> **Source records**
^^^^

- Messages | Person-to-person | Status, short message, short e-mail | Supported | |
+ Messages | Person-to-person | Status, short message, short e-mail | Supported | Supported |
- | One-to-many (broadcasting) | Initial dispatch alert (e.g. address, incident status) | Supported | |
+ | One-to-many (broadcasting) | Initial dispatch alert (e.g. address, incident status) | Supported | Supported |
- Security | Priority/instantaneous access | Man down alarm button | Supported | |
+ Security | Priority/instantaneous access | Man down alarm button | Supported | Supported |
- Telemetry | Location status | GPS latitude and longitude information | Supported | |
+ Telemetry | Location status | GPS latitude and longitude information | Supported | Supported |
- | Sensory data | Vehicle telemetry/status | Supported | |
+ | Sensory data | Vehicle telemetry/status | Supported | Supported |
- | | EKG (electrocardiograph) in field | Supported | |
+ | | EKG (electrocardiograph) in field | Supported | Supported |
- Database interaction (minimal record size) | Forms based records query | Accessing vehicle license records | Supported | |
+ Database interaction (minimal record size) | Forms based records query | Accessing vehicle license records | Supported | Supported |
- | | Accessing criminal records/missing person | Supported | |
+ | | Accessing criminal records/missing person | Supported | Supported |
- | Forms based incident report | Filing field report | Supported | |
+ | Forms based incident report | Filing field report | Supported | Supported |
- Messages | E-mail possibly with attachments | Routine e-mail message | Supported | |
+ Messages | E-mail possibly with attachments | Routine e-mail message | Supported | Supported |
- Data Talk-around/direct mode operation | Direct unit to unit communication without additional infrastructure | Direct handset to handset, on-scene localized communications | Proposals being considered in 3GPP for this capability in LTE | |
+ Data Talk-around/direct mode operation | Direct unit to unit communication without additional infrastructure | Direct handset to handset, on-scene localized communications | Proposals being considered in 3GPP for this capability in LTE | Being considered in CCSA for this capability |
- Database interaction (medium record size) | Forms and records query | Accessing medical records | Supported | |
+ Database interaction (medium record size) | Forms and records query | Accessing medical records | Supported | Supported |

^^^^

> **Try it**
Only the lines containing "this" are needed; copy each of them from the data.

> **Solution to the exercise**
- Data Talk-around/direct mode operation | Direct unit to unit communication without additional infrastructure | Direct handset to handset, on-scene localized communications | Proposals being considered in 3GPP for this capability in LTE | |
+ Data Talk-around/direct mode operation | Direct unit to unit communication without additional infrastructure | Direct handset to handset, on-scene localized communications | Proposals being considered in 3GPP for this capability in LTE | Being considered in CCSA for this capability |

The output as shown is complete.